■ **Instructions for the task**:
What you return should be the lines of the data containing "OrderId", each in full.

━━━ Records to use

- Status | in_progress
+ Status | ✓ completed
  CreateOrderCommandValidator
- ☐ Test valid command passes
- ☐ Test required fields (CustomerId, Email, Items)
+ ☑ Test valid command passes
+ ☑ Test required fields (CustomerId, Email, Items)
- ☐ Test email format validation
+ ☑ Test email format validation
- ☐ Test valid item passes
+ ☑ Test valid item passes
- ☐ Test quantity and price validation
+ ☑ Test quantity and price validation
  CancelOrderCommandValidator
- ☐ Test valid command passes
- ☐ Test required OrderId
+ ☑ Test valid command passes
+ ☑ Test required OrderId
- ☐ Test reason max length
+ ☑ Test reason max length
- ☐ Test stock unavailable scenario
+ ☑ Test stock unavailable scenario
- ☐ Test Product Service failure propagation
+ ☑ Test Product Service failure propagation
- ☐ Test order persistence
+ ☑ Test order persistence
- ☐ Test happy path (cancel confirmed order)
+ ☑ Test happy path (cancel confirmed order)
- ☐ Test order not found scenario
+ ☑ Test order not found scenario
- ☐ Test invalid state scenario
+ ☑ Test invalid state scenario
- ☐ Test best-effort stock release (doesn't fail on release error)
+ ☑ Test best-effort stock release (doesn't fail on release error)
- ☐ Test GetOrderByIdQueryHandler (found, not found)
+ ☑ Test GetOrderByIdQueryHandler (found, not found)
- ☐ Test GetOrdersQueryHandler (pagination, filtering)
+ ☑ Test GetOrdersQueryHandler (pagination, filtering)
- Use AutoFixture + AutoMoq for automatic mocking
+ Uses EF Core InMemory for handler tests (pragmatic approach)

━━━━━━

■ **Response area**:
- ☐ Test required OrderId
+ ☑ Test required OrderId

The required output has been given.